Glasgow University’s own investment into companies involved in arms trading currently stands at over £1m, with £551,288 placed into to the hands of BAE. As a result of such investments, BAE continues to grow – its latest venture includes a £1.4bn deal to build a nuclear powered attack submarine, advancing nuclear arms even further. We must begin to question the necessity of such investments and hold to account institutions like UoG and Glasgow Life make as they continue to ignore the war crimes enabled by companies such as BAE.
The ambition of many Glasgow students and school children are soured by the low politics of the UK’s defence objectives and arms industry. The people who make Glasgow are unimpressed by the city’s investment choices.
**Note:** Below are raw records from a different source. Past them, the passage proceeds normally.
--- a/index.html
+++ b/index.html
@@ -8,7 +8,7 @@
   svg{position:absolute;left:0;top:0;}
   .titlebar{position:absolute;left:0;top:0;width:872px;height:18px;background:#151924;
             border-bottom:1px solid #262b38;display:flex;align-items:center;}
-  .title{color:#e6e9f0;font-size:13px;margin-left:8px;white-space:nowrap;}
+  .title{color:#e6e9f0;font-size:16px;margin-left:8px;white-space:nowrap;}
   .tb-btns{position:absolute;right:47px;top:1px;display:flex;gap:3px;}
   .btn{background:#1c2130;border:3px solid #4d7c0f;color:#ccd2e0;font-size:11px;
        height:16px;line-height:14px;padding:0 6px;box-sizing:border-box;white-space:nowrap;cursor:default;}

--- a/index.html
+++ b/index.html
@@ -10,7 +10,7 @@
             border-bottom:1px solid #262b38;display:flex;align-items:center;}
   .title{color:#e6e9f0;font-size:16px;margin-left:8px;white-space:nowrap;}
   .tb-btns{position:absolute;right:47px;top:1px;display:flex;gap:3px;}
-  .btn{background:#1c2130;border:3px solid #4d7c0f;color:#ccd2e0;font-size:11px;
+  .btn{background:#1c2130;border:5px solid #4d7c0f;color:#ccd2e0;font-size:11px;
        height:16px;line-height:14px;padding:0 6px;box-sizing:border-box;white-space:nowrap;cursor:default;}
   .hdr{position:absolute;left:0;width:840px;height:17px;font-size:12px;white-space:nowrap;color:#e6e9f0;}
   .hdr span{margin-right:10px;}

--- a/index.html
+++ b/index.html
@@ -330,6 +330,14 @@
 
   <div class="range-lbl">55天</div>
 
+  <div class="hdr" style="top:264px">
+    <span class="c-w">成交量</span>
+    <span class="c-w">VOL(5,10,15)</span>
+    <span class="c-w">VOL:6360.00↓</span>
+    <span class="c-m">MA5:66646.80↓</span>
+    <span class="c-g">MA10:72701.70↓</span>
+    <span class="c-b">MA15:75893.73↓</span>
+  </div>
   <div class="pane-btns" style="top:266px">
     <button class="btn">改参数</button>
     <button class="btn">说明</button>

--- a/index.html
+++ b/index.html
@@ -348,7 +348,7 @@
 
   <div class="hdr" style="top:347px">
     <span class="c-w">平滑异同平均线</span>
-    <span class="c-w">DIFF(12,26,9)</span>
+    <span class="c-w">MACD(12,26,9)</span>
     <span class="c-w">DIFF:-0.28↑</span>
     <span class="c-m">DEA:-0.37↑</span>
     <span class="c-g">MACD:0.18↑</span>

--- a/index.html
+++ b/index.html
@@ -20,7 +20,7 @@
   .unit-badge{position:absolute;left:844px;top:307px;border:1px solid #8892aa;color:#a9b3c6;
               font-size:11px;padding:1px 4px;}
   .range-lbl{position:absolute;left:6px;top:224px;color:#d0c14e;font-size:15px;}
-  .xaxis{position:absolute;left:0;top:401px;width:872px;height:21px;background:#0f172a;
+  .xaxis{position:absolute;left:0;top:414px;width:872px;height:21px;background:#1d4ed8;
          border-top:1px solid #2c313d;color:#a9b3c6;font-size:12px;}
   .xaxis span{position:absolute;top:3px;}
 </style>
A spokesperson for the University of Glasgow said: “BAE is one of the largest (if not the largest) manufacturing firms in the U.K., employing thousands of people, including many University of Glasgow graduates. It is involved in a range of sectors, including aircraft and defence. We do not have a policy of disinvesting in these sectors, though we keep our holdings in all sectors under regular review. The level of investment in specific companies varies over time in accordance with the judgements made by our fund managers.”
In a statement a spokesperson for BAE said: “We are very proud of our role in helping to protect national security and supporting the armed forces of the UK and its allies. We work responsibly and to the highest ethical standards wherever we operate in the world.”